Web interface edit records

---

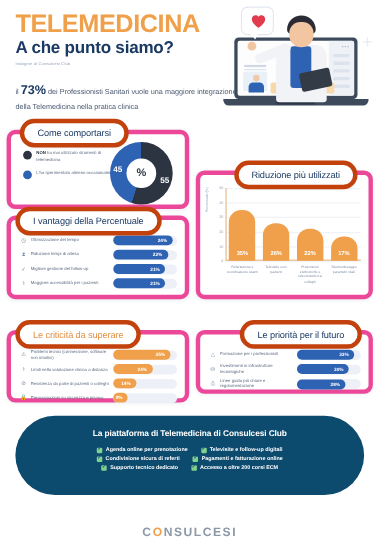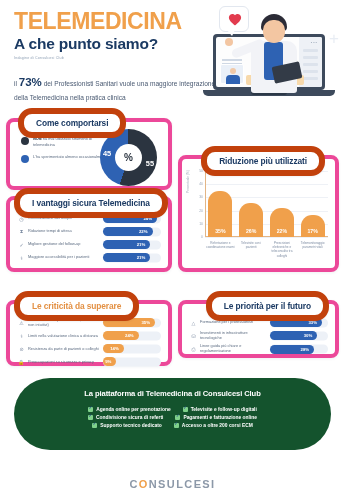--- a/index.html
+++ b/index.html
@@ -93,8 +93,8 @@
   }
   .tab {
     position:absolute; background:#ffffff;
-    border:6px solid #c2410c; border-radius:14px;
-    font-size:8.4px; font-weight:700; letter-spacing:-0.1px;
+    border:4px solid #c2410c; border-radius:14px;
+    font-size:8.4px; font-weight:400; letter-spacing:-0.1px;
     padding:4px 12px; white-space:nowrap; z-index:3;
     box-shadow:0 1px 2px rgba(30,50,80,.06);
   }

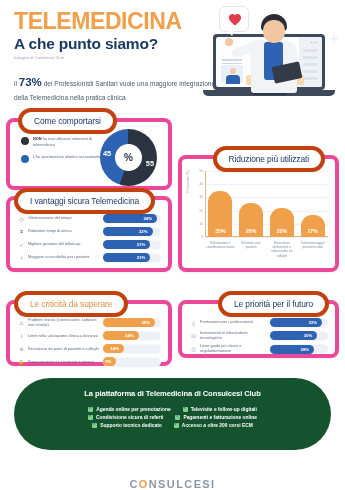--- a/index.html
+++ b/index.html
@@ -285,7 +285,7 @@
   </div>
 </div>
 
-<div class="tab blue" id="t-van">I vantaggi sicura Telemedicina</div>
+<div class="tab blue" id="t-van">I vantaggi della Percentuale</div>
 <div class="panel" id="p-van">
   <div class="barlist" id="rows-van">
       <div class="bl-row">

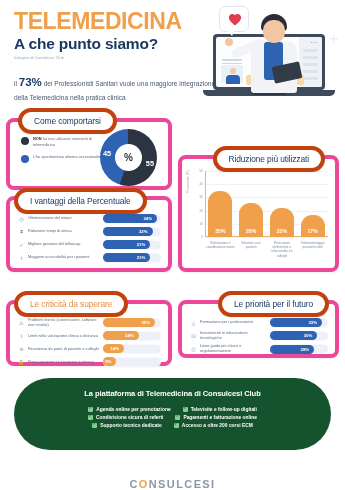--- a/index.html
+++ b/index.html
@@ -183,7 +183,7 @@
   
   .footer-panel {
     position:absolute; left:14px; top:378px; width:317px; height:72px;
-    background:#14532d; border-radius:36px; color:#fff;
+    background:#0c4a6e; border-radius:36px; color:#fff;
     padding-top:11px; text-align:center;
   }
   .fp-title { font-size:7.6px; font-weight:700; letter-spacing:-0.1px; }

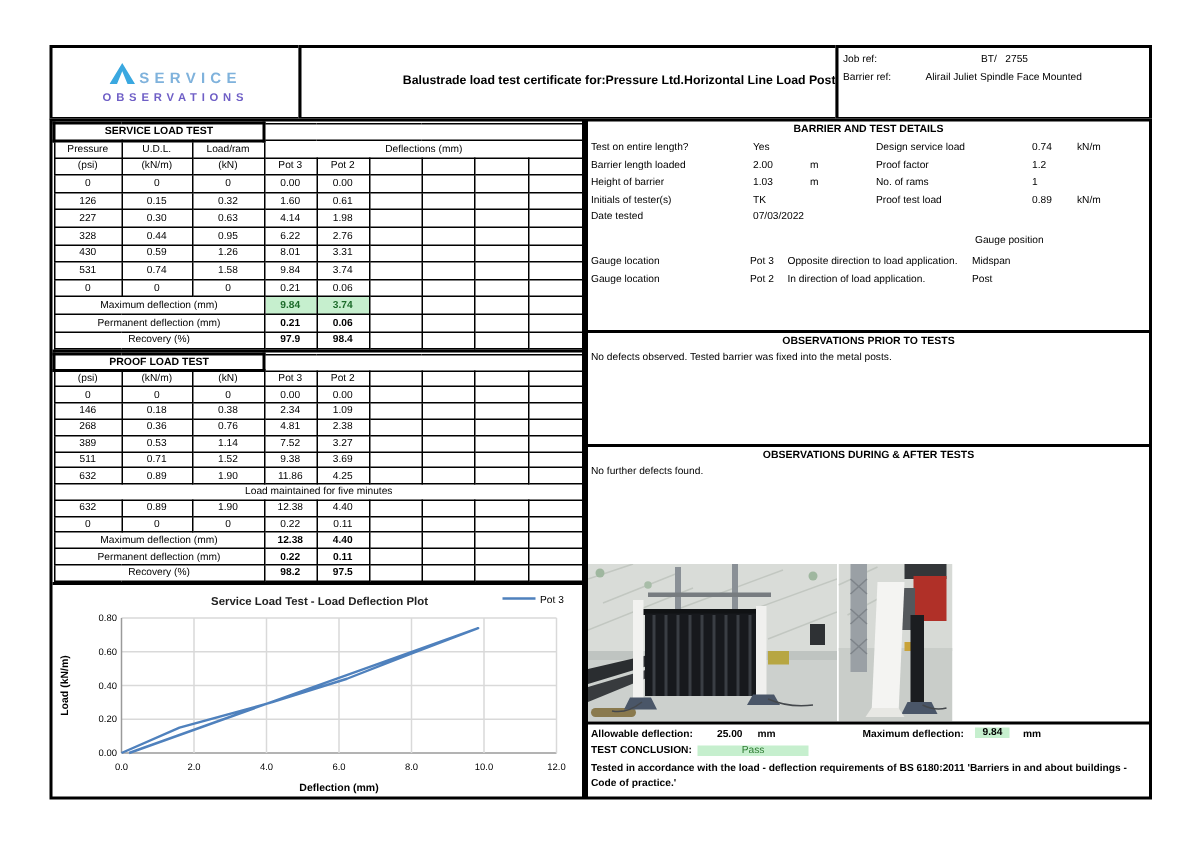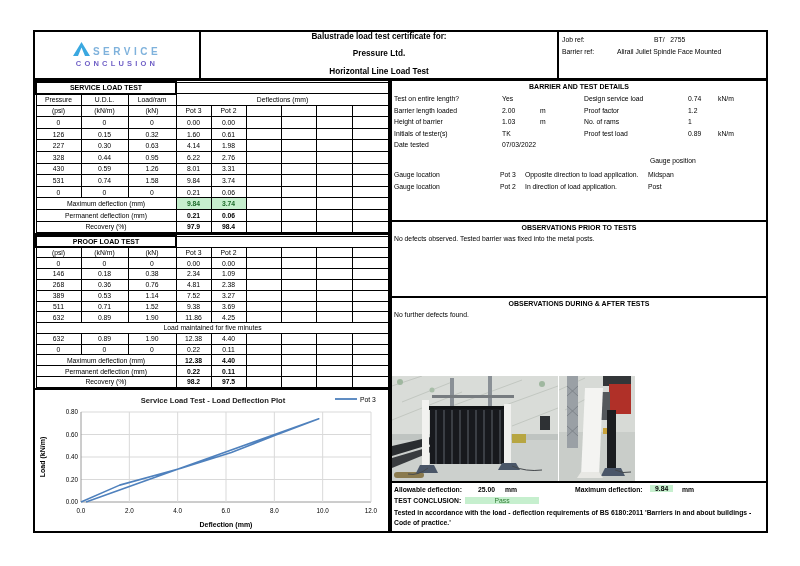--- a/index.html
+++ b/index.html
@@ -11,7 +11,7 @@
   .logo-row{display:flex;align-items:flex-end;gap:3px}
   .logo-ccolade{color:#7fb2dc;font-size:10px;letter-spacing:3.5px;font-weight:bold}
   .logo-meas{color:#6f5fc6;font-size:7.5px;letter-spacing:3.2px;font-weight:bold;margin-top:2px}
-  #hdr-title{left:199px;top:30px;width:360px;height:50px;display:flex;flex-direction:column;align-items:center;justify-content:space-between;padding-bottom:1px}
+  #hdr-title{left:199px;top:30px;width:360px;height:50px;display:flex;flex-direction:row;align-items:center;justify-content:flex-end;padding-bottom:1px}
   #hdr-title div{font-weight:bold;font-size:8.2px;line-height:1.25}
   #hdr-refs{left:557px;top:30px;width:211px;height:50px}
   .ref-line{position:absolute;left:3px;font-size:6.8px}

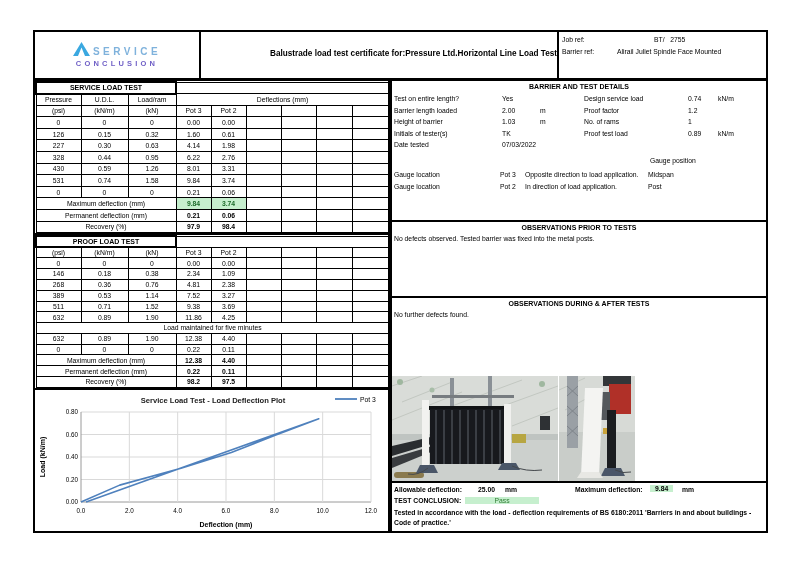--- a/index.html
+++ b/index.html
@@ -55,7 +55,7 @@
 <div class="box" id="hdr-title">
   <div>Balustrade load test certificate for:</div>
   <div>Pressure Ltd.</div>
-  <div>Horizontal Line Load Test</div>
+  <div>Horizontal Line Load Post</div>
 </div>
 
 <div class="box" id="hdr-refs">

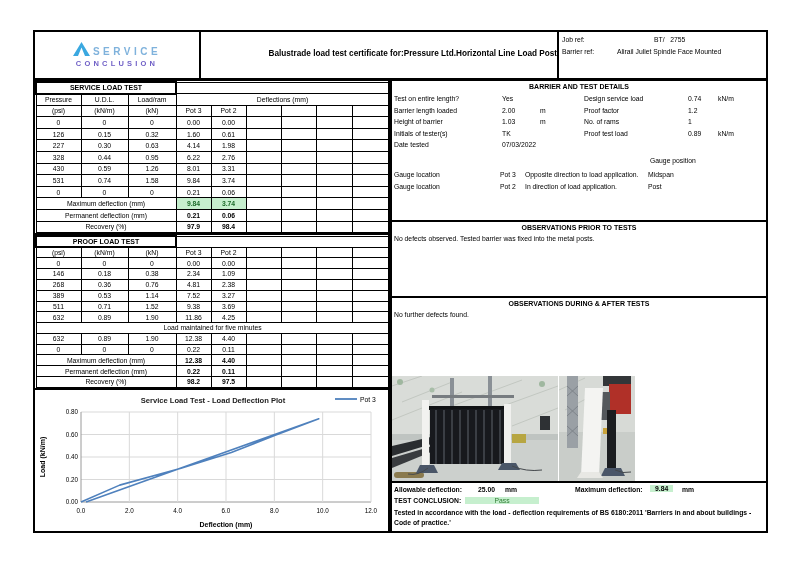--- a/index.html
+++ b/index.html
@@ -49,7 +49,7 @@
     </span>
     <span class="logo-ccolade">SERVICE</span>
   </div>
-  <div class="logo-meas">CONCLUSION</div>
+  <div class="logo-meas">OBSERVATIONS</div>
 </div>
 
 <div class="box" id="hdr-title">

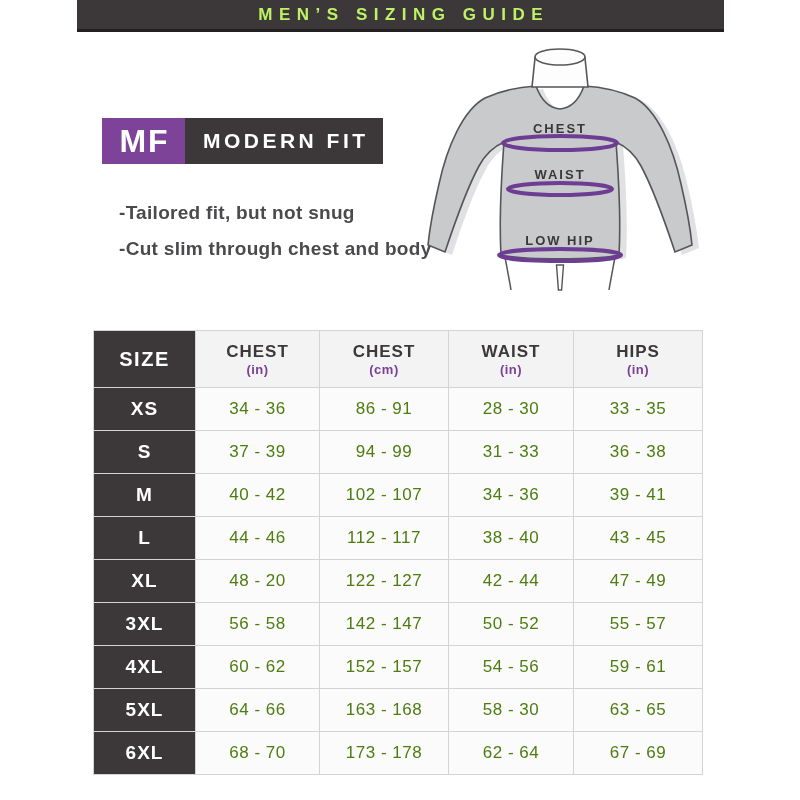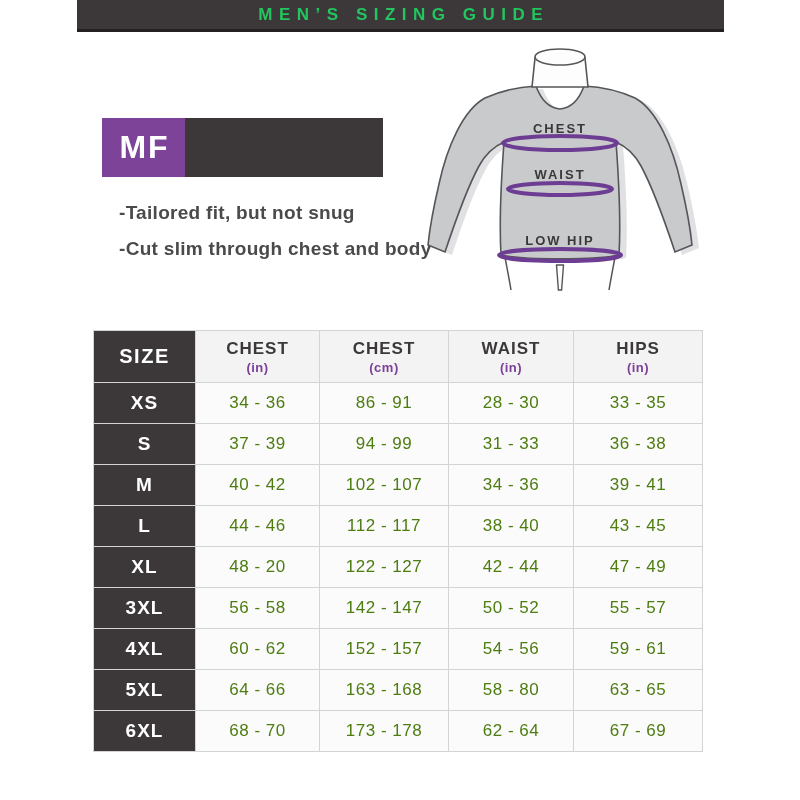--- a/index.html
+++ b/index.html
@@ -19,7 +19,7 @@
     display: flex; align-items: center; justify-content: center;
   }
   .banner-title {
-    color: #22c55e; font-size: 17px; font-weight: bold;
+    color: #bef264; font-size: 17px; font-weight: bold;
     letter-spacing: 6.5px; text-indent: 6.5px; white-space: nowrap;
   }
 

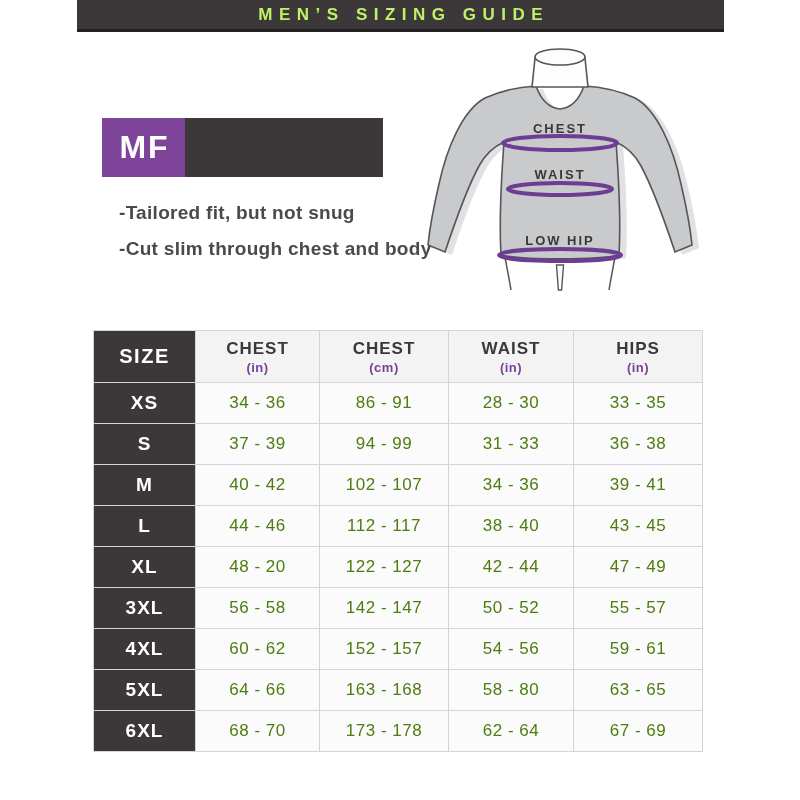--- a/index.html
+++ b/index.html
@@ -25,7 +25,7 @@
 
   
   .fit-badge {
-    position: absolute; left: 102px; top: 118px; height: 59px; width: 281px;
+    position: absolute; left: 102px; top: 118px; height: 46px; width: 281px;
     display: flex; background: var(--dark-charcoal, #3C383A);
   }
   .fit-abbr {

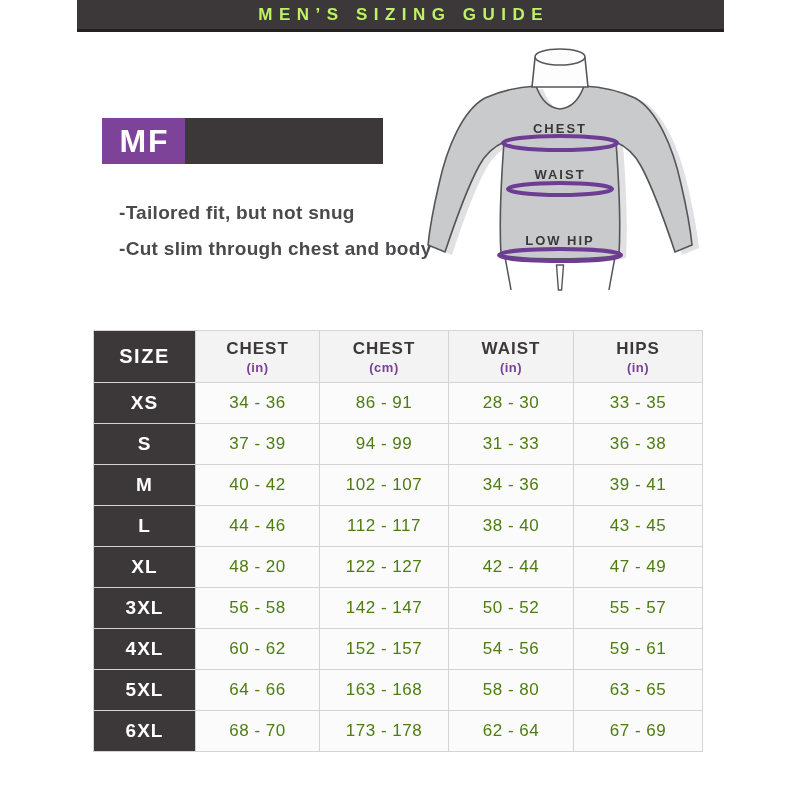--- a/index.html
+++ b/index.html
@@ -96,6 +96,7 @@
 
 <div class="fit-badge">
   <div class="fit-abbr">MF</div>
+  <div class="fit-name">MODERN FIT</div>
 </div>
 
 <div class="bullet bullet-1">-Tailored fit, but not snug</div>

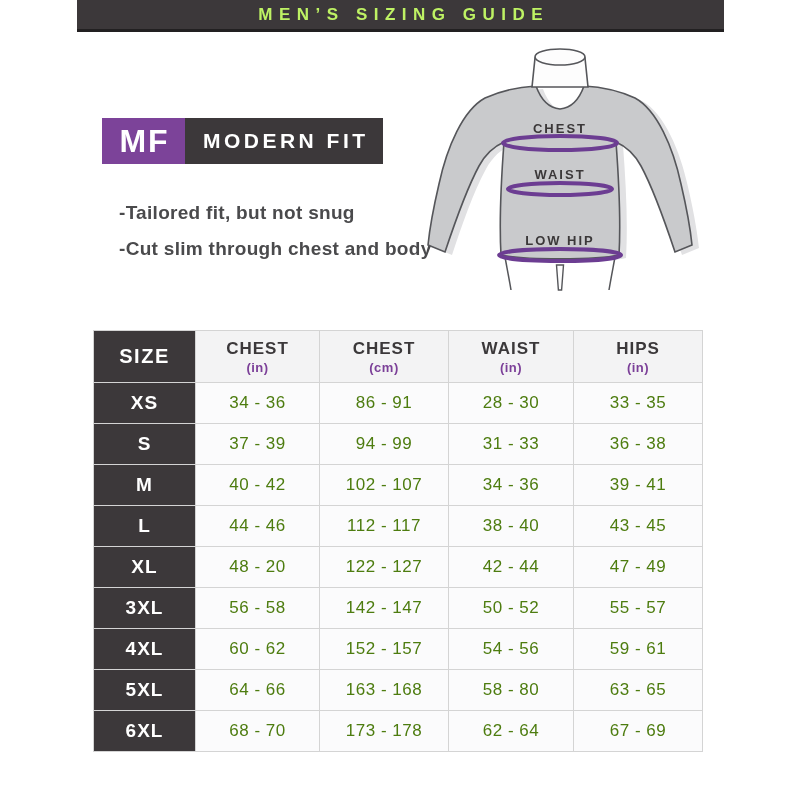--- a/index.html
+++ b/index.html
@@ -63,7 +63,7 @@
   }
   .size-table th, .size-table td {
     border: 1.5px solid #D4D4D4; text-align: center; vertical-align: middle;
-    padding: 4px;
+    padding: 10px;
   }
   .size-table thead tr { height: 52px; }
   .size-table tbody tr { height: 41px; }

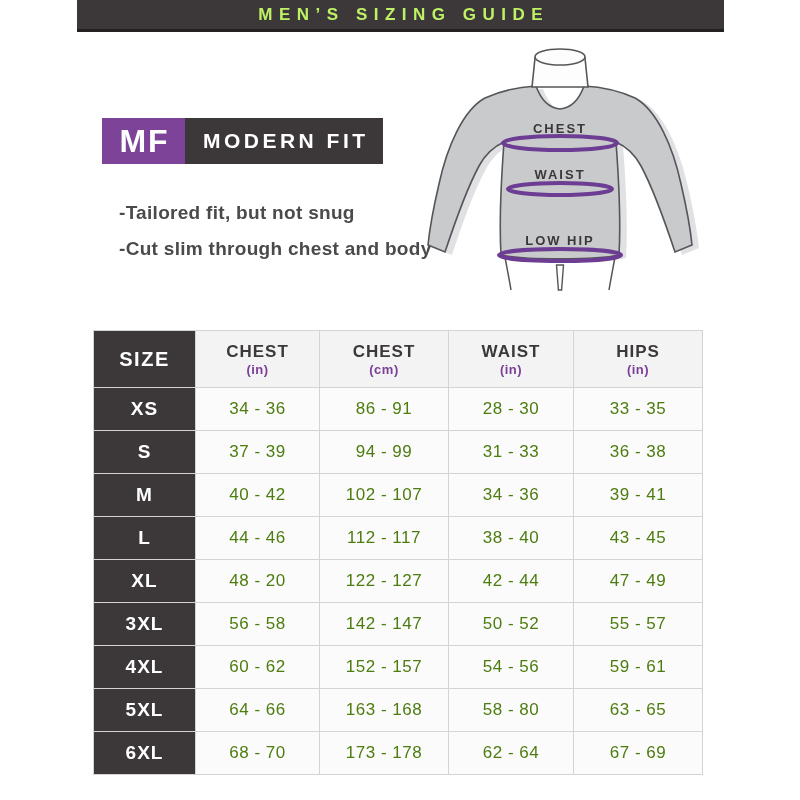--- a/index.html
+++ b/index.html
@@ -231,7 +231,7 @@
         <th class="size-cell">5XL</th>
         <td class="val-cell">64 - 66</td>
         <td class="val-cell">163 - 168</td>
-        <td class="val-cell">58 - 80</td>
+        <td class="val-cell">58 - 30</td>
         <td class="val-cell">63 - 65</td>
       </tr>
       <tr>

---

Required action =>
Set down the entries above word for word, but drop any image.

Reply =>
--- a/index.html
+++ b/index.html
@@ -93,8 +93,8 @@
   }
   .tab {
     position:absolute; background:#ffffff;
-    border:6px solid #c2410c; border-radius:14px;
-    font-size:8.4px; font-weight:700; letter-spacing:-0.1px;
+    border:4px solid #c2410c; border-radius:14px;
+    font-size:8.4px; font-weight:400; letter-spacing:-0.1px;
     padding:4px 12px; white-space:nowrap; z-index:3;
     box-shadow:0 1px 2px rgba(30,50,80,.06);
   }

--- a/index.html
+++ b/index.html
@@ -285,7 +285,7 @@
   </div>
 </div>
 
-<div class="tab blue" id="t-van">I vantaggi sicura Telemedicina</div>
+<div class="tab blue" id="t-van">I vantaggi della Percentuale</div>
 <div class="panel" id="p-van">
   <div class="barlist" id="rows-van">
       <div class="bl-row">

--- a/index.html
+++ b/index.html
@@ -183,7 +183,7 @@
   
   .footer-panel {
     position:absolute; left:14px; top:378px; width:317px; height:72px;
-    background:#14532d; border-radius:36px; color:#fff;
+    background:#0c4a6e; border-radius:36px; color:#fff;
     padding-top:11px; text-align:center;
   }
   .fp-title { font-size:7.6px; font-weight:700; letter-spacing:-0.1px; }

--- a/index.html
+++ b/index.html
@@ -11,7 +11,7 @@
   .logo-row{display:flex;align-items:flex-end;gap:3px}
   .logo-ccolade{color:#7fb2dc;font-size:10px;letter-spacing:3.5px;font-weight:bold}
   .logo-meas{color:#6f5fc6;font-size:7.5px;letter-spacing:3.2px;font-weight:bold;margin-top:2px}
-  #hdr-title{left:199px;top:30px;width:360px;height:50px;display:flex;flex-direction:column;align-items:center;justify-content:space-between;padding-bottom:1px}
+  #hdr-title{left:199px;top:30px;width:360px;height:50px;display:flex;flex-direction:row;align-items:center;justify-content:flex-end;padding-bottom:1px}
   #hdr-title div{font-weight:bold;font-size:8.2px;line-height:1.25}
   #hdr-refs{left:557px;top:30px;width:211px;height:50px}
   .ref-line{position:absolute;left:3px;font-size:6.8px}

--- a/index.html
+++ b/index.html
@@ -55,7 +55,7 @@
 <div class="box" id="hdr-title">
   <div>Balustrade load test certificate for:</div>
   <div>Pressure Ltd.</div>
-  <div>Horizontal Line Load Test</div>
+  <div>Horizontal Line Load Post</div>
 </div>
 
 <div class="box" id="hdr-refs">

--- a/index.html
+++ b/index.html
@@ -49,7 +49,7 @@
     </span>
     <span class="logo-ccolade">SERVICE</span>
   </div>
-  <div class="logo-meas">CONCLUSION</div>
+  <div class="logo-meas">OBSERVATIONS</div>
 </div>
 
 <div class="box" id="hdr-title">

--- a/index.html
+++ b/index.html
@@ -19,7 +19,7 @@
     display: flex; align-items: center; justify-content: center;
   }
   .banner-title {
-    color: #22c55e; font-size: 17px; font-weight: bold;
+    color: #bef264; font-size: 17px; font-weight: bold;
     letter-spacing: 6.5px; text-indent: 6.5px; white-space: nowrap;
   }
 

--- a/index.html
+++ b/index.html
@@ -25,7 +25,7 @@
 
   
   .fit-badge {
-    position: absolute; left: 102px; top: 118px; height: 59px; width: 281px;
+    position: absolute; left: 102px; top: 118px; height: 46px; width: 281px;
     display: flex; background: var(--dark-charcoal, #3C383A);
   }
   .fit-abbr {

--- a/index.html
+++ b/index.html
@@ -96,6 +96,7 @@
 
 <div class="fit-badge">
   <div class="fit-abbr">MF</div>
+  <div class="fit-name">MODERN FIT</div>
 </div>
 
 <div class="bullet bullet-1">-Tailored fit, but not snug</div>

--- a/index.html
+++ b/index.html
@@ -63,7 +63,7 @@
   }
   .size-table th, .size-table td {
     border: 1.5px solid #D4D4D4; text-align: center; vertical-align: middle;
-    padding: 4px;
+    padding: 10px;
   }
   .size-table thead tr { height: 52px; }
   .size-table tbody tr { height: 41px; }

--- a/index.html
+++ b/index.html
@@ -231,7 +231,7 @@
         <th class="size-cell">5XL</th>
         <td class="val-cell">64 - 66</td>
         <td class="val-cell">163 - 168</td>
-        <td class="val-cell">58 - 80</td>
+        <td class="val-cell">58 - 30</td>
         <td class="val-cell">63 - 65</td>
       </tr>
       <tr>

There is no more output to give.